このほど出版された「一門 “冴えん師匠”がなぜ強い棋士を育てられたのか?」

このほど出版された「一門 “冴えん師匠”がなぜ強い棋士を育てられたのか?」

 羽生善治九段のライバルだった故・村山聖九段ら多くプロ棋士を輩出した森信雄七段の一門について、本紙詰め将棋でおなじみの本人と元竜王の糸谷哲郎八段ら個性派ぞろいの弟子たちのインタビューでつづった本「一門 “冴(さ)えん師匠”がなぜ強い棋士を育てられたのか?」が、このほど朝日新聞出版から発刊された。

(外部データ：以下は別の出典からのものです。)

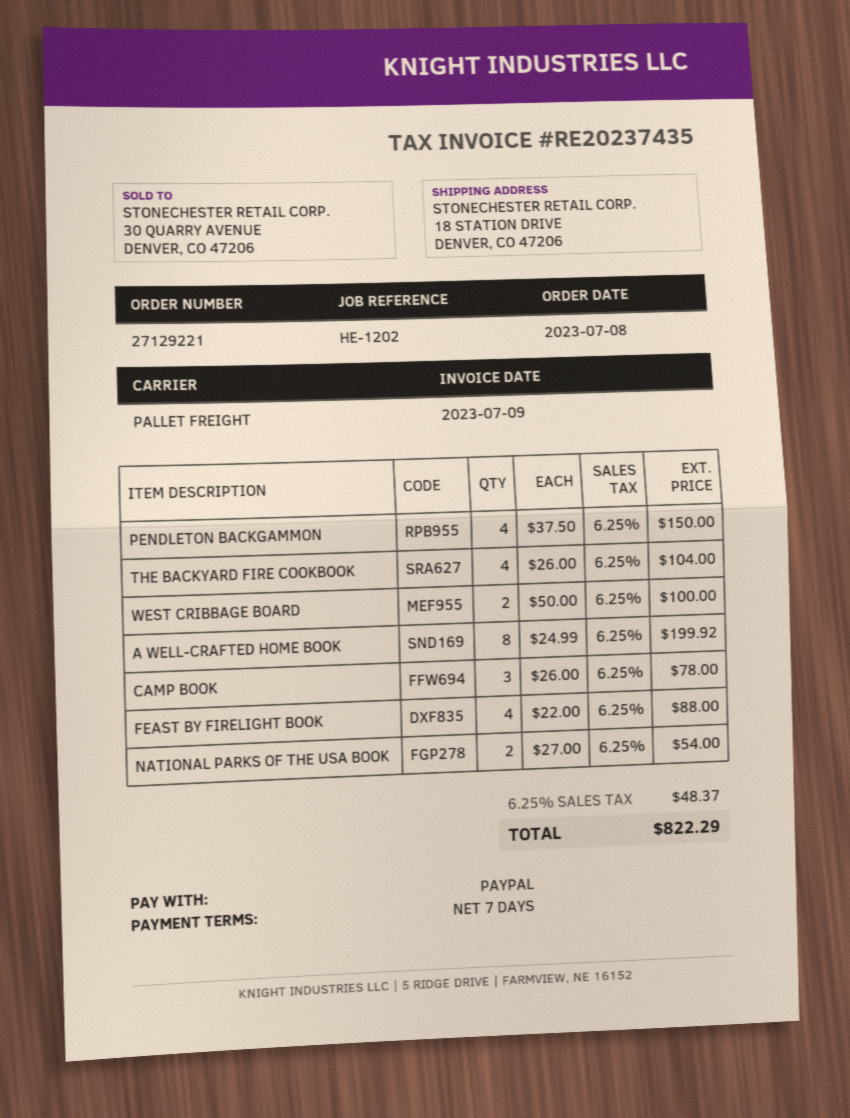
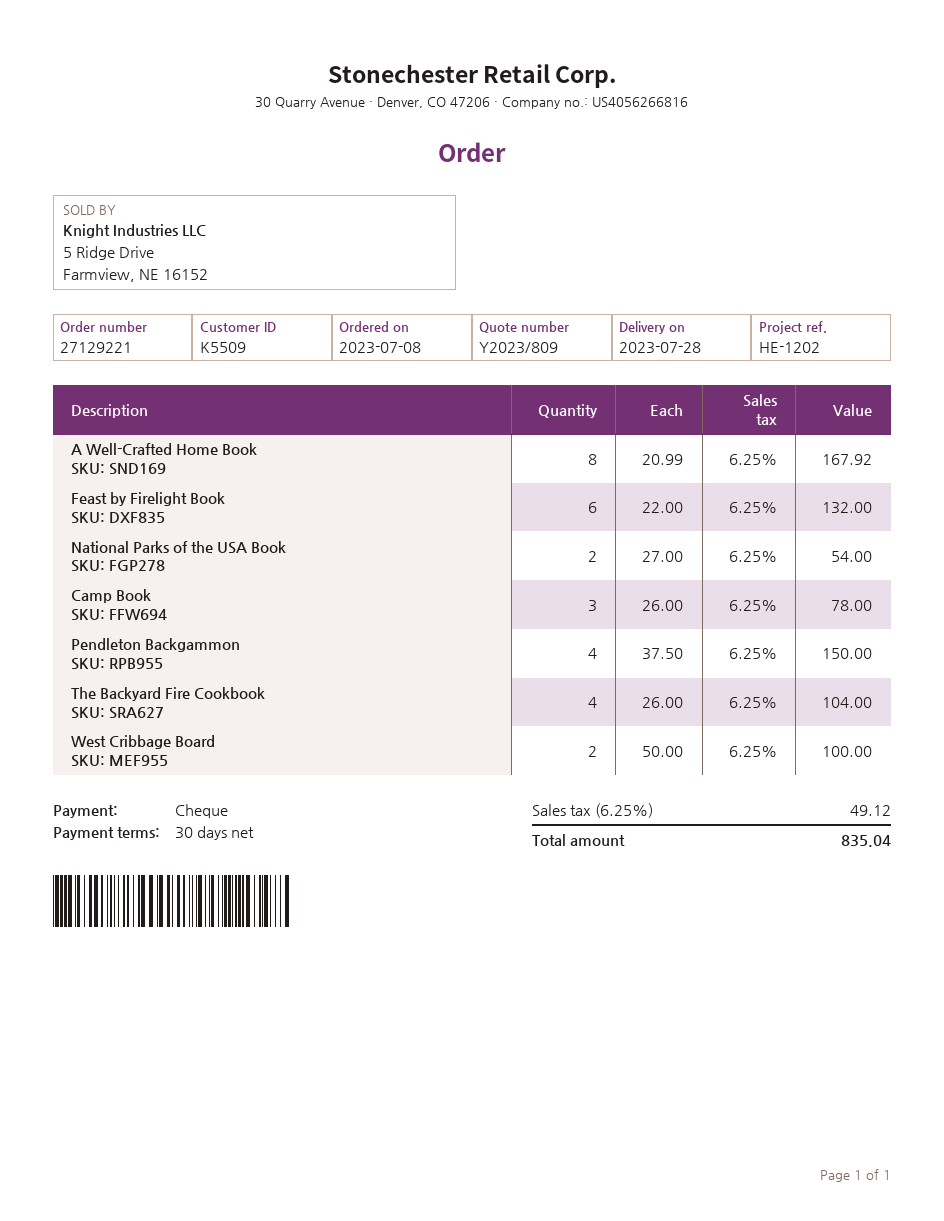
payment terms: 7 days -> 30 days
payment method: PayPal -> cheque
A WELL-CRAFTED HOME BOOK: 8 x 24.99 = 199.92 -> 8 x 20.99 = 167.92
FEAST BY FIRELIGHT BOOK: 4 x 22.00 = 88.00 -> 6 x 22.00 = 132.00
tax: 6.25% = 48.37 -> 6.25% = 49.12
total: 822.29 -> 835.04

 NHK杯優勝などの実績がある山崎隆之八段や京都府宇治市出身の安用寺孝功六段らベテランの域に達した一門の先輩弟子らは、森七段や持病があり早世した一番弟子村山九段とのおかしくも心温まるエピソードなどを披露。AI(人工知能)を駆使した研究でトップをうかがう千田翔太七段や京都市出身の西田拓也四段ら1990年代生まれの若手も、支えになった師匠の一言を紹介している。
 室谷由紀女流三段ら女流プロの弟子や妻恵美子さんの話、特別章には羽生九段が語る師弟論もある。
 著者はノンフィクションライターの神田憲行氏。261ページ、1760円。